BEGIN Recorded information
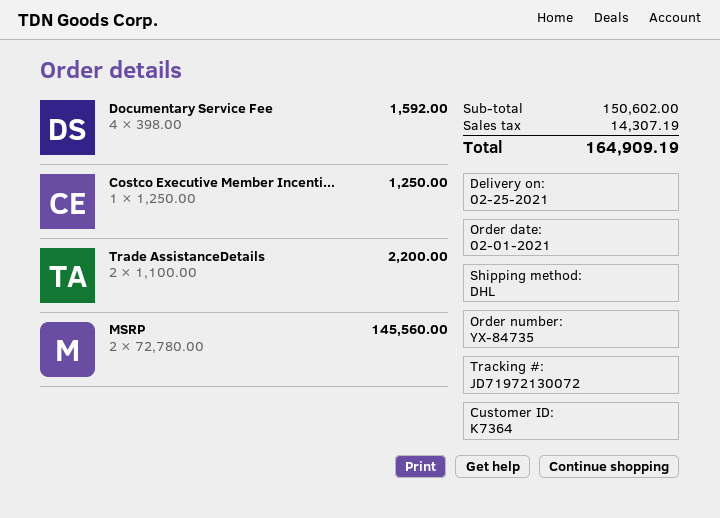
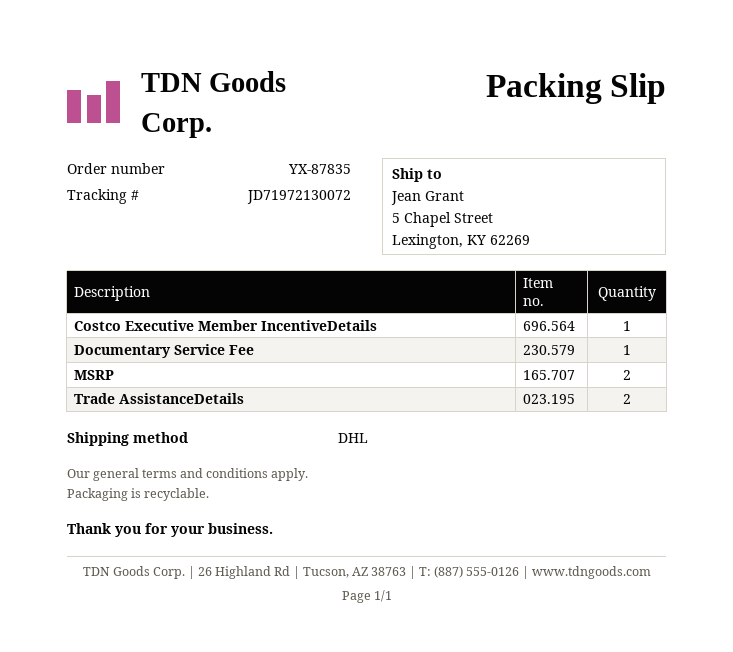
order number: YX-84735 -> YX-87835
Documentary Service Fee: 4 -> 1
END Recorded information
BEGIN Recorded information
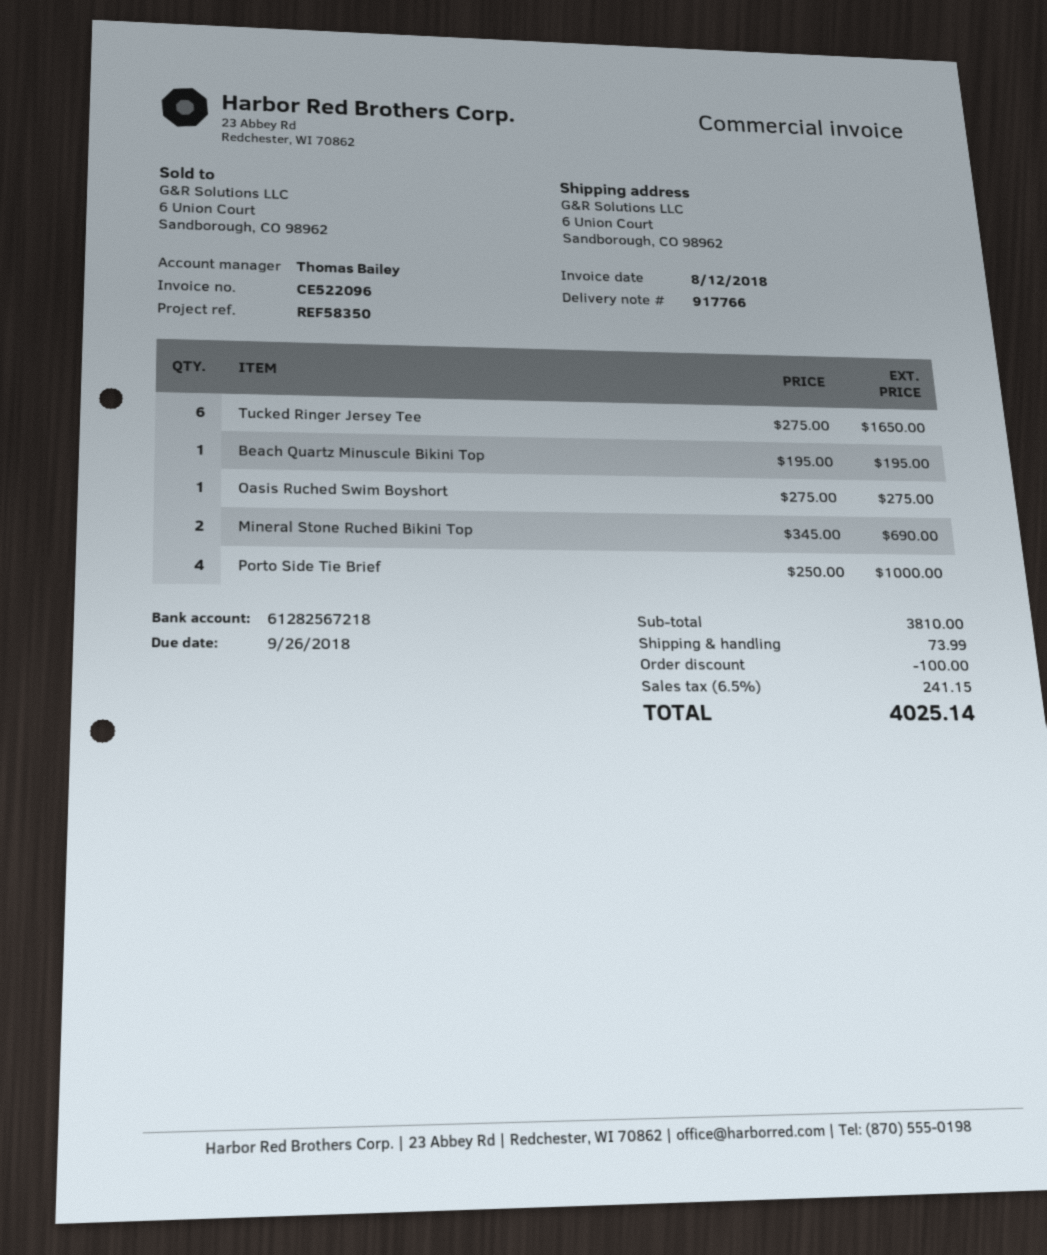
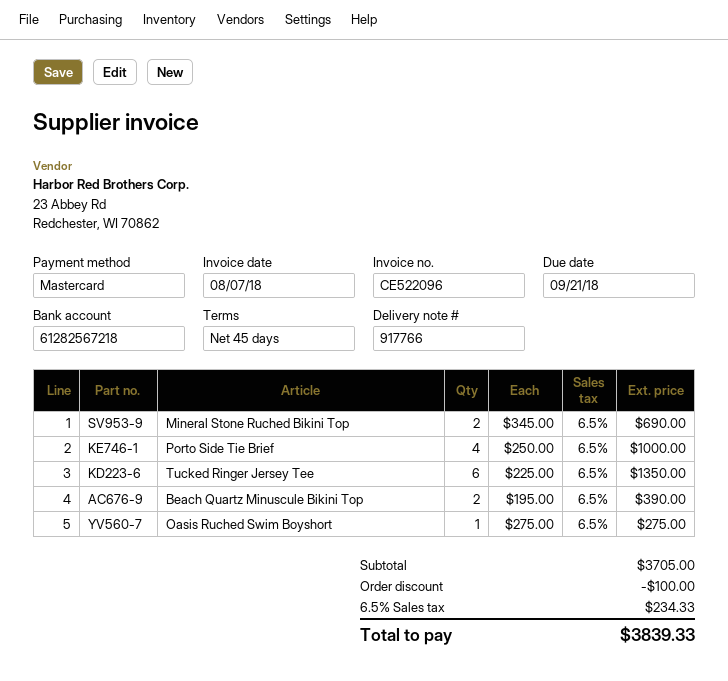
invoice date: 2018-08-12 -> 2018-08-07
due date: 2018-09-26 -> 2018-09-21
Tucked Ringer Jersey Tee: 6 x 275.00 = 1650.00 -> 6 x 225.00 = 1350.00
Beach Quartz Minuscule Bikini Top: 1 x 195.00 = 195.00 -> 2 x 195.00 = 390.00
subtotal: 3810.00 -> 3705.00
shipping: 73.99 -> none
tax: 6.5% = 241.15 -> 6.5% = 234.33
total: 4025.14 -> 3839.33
END Recorded information
- **Work to complete**:
Working from the material above, retype exactly the lines from the one with "order number: YX-84735 -> YX-87835" through the one with "Documentary Service Fee: 4 -> 1", both included, and only those lines.

- **Answer area**:
order number: YX-84735 -> YX-87835
Documentary Service Fee: 4 -> 1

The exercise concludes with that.